GCN Circular 27997
Subject
IceCube-200620A - IceCube observation of a high-energy neutrino candidate track-like event
Date
2020-06-20T05:57:26Z (4 years ago)
From
Marcos Santander at U. Alabama/IceCube <jmsantander@ua.edu>
The IceCube Collaboration (http://icecube.wisc.edu/) reports:
On 2020-06-20 at 03:03:32.282 UT IceCube detected a track-like event with a moderate probability of being of astrophysical origin. The event was selected by the ICECUBE_Astrotrack_Bronze alert stream.
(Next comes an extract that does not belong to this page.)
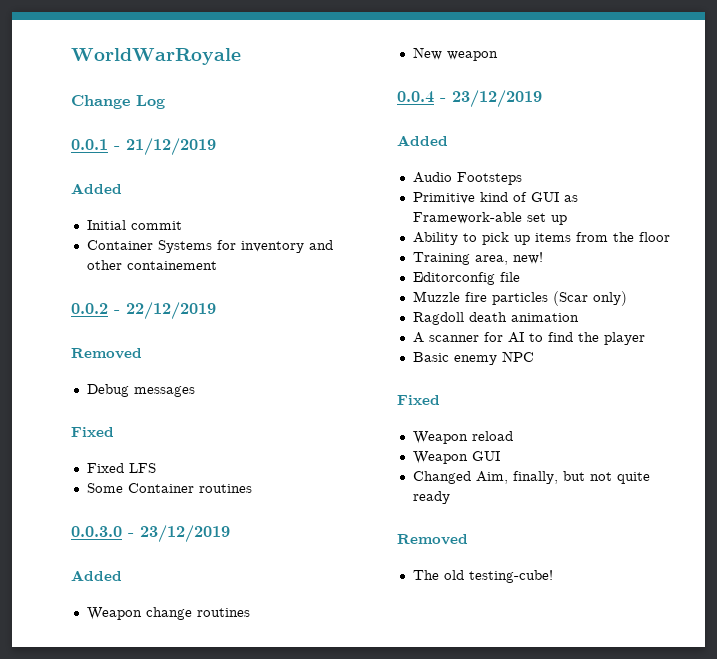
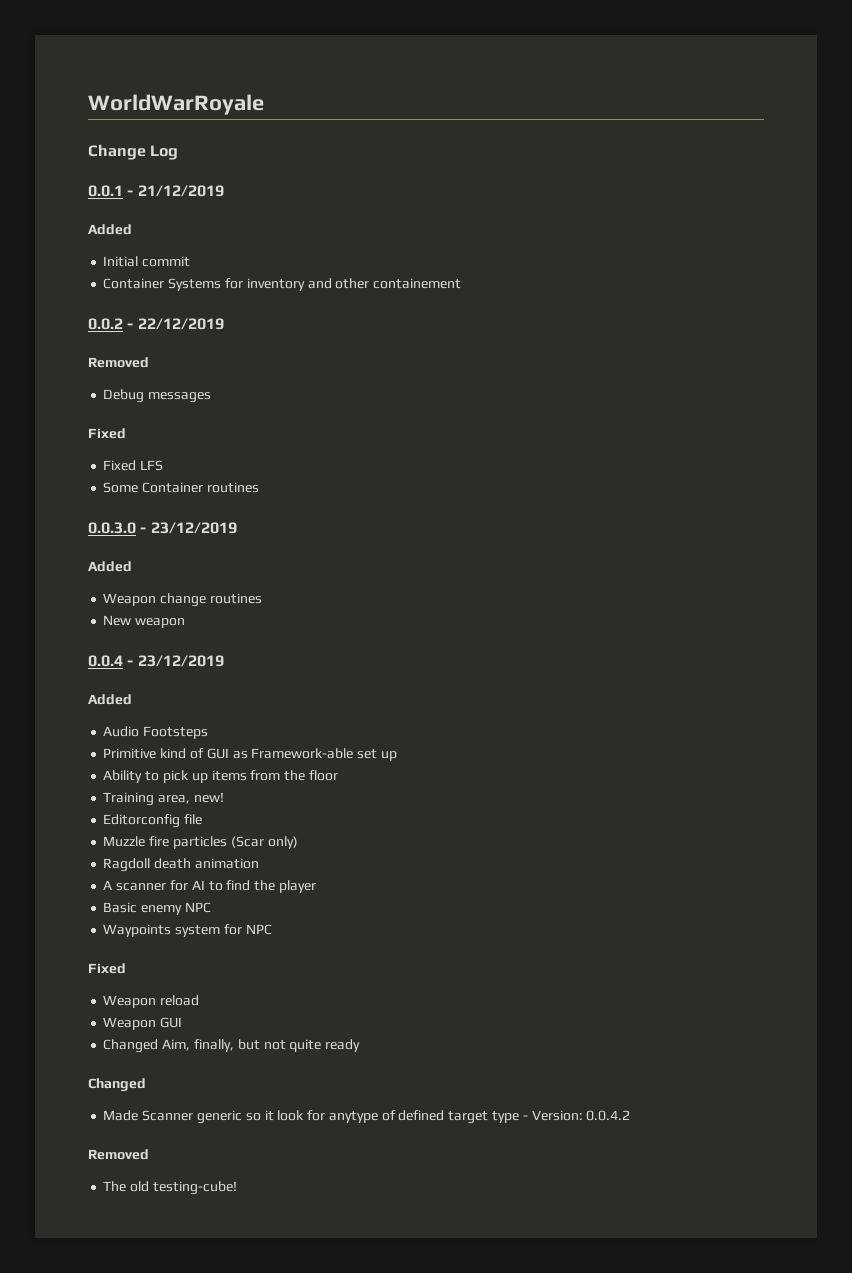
(534, 356) none -> [103,924,272,937] // Waypoints system for NPC
(450, 497) none -> [88,1078,146,1092] [103,1110,631,1124] // Changed // Made Scanner generic so it look for anytype of defined target type - Version: 0.0.4.2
The threshold astrophysical neutrino purity for Bronze alerts is 30%. This alert has an estimated false alarm rate of 2.321 events per year due to atmospheric backgrounds. The IceCube detector was in a normal operating state at the time of detection.
After the initial automated alert (https://gcn.gsfc.nasa.gov/notices_amon_g_b/134207_33533447.amon), more sophisticated reconstruction algorithms have been applied offline, with the direction refined to:
Date: 2020-06-20
Time: 03:03:32.28 UT
RA: 162.11 (+0.64 -0.95 deg 90% PSF containment) J2000
Dec: 11.95 (+0.63 -0.48 deg 90% PSF containment) J2000
We encourage follow-up by ground and space-based instruments to help identify a possible astrophysical source for the candidate neutrino.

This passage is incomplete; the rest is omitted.